Carrageenan paw is a standout amongst the most commonly used models for the examination of novel anti-inflammatory agents (Villar et al., 1987). Development of paw edema of rats induces via carrageenan is usually related with right on time exudative period of inflammation which is a standout amongst the most vital system of inflammation pathology (Liu et al., 2002). In our study, the carrageenan actuated inflammatory pattern of the rodent paw was in close accordance with the past reports (Kochi et al., 2006). The intraplanter injection of carrageenan to hind paw in rats induced an increase in paw thickness. Treatment with BAs containing proniosomal gel (PG 1%) and standard Voveran gel (1%) resulted in 42.5 ± 0.024% and 50 ± 0.02% inhibition in paw edema respectively at 5 h compared to control. The increase in paw size in first hour could be because of the activity of histamine and serotonin on vascular permeability (Garcia et al., 1973). Inflammation increased gradually and attained peak at 3 h which could be due to release of PGs and kinins in paw tissue (Vane, 1971). As shown in Figure 8, BAs containing proniosomal gel treated animals with the doses of 1%, 2%, and 3% (single application) at distinctive time intervals demonstrated dose-dependent significant difference (p < 0.001) in paw edema when compared with the control treated animals at the same time point. Dose-dependent inhibition after topical application recommends that BAs may act in both early and late periods of inflammation. The increase in anti-inflammatory efect of proniosomal gel may be because of improved saturation of BAs through skin and availability of large concentration of BAs to the target tissue.

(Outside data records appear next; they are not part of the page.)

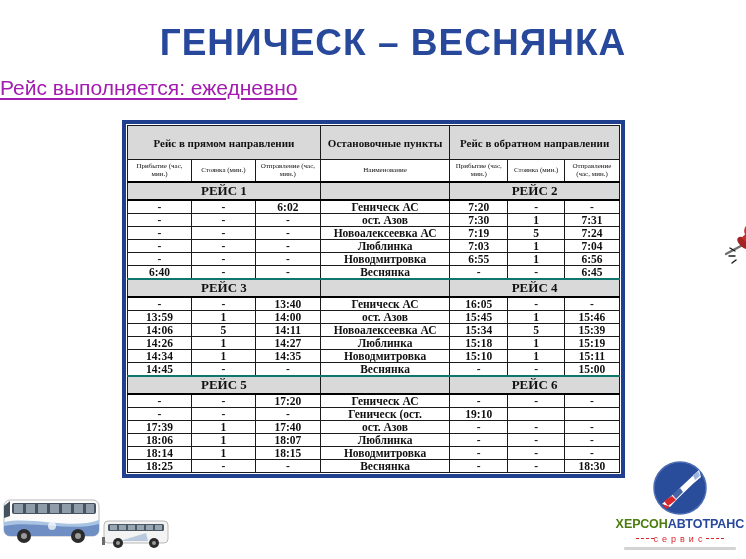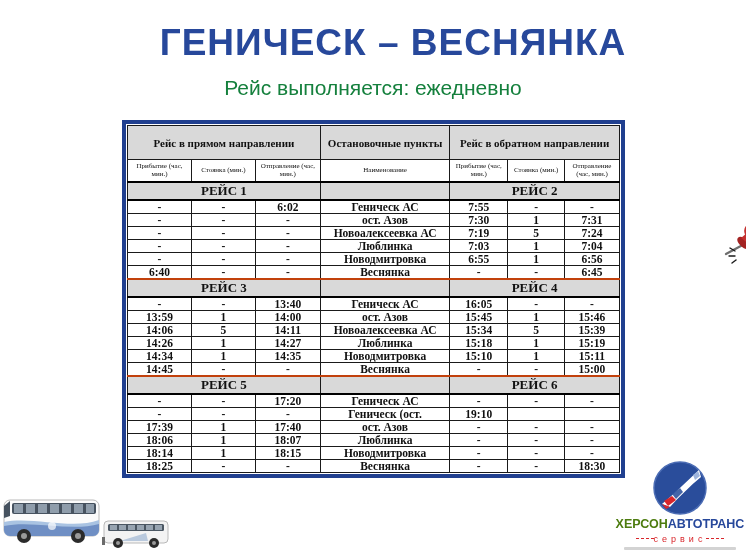--- a/index.html
+++ b/index.html
@@ -17,8 +17,8 @@
   }
   .page-subtitle {
     position:absolute; top:76px; left:0; width:100%;
-    text-align:center; font-size:21px; font-weight:400;
-    color:#15803d; 
+    text-align:left; font-size:21px; font-weight:400;
+    color:#a21caf; text-decoration:underline;
     text-underline-offset:3px;
   }
   

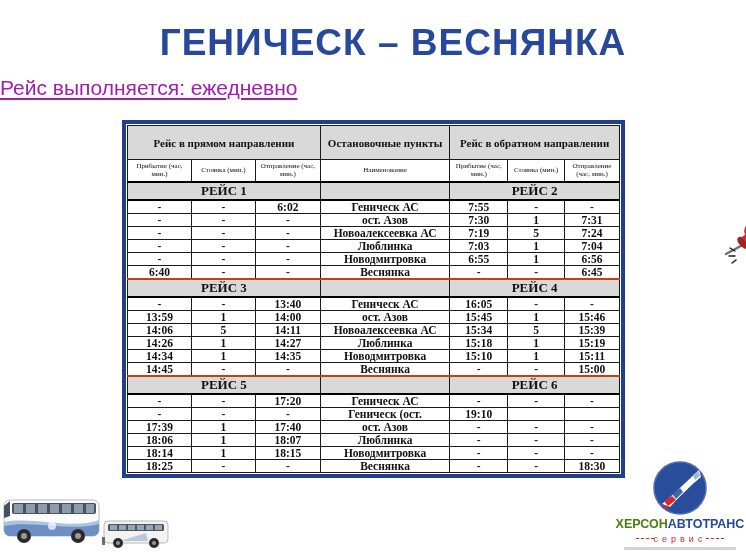--- a/index.html
+++ b/index.html
@@ -43,7 +43,7 @@
   }
   tr.section-row td {
     height:16px; background:#d9d9d9; font-size:13px; font-weight:bold;
-    border-top:2px solid #c2410c; border-bottom:2px solid #000;
+    border-top:2px solid #0f766e; border-bottom:2px solid #000;
   }
   tr.data-row td { height:13px; font-size:11.5px; font-weight:bold; }
   td.stop-cell { font-size:11.5px;margin-left:45px; }

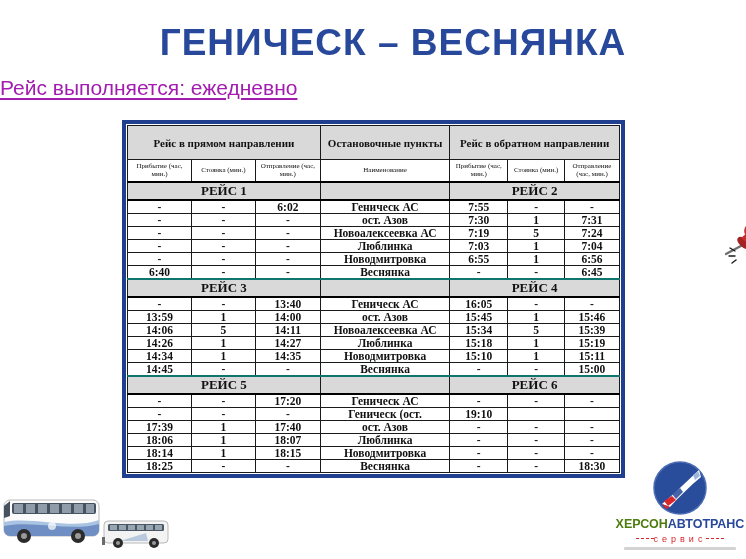--- a/index.html
+++ b/index.html
@@ -114,7 +114,7 @@
             <td class="time-cell">-</td>
             <td class="time-cell">6:02</td>
             <td class="stop-cell">Геническ АС</td>
-            <td class="time-cell">7:55</td>
+            <td class="time-cell">7:20</td>
             <td class="time-cell">-</td>
             <td class="time-cell">-</td>
           </tr>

Figure 8. The time-dependent inhibitory effect of topical application of boswellic acid-loaded proniosomal gel against carrageenan induced rat paw edema in rats.

Conclusion

The present study showed that proniosomal gel is a suitable carrier for the delivery of BAs with enhanced transdermal delivery due to its small particle size and better encapsulation of drug within the vesicles. The results also concluded that the studied variables have a significant impact on the entrapment and vesicle size of the drug. Furthermore, optimized proniosomal gel showed significant anti-inflammatory effect as compared to the standard Voveran gel. From these data, it is presumed that BAs, which are considered as a leukotriene inhibitor and in clinical use as anti-inflammatory specialists has indicated good results with topical application as potential anti-inflammatory agent.

Declaration of interest

The authors have no conflicts of interest.

Financial support from University grants commission, Ministry of Human Resources and Development, Government of India under special assistance program is acknowledged.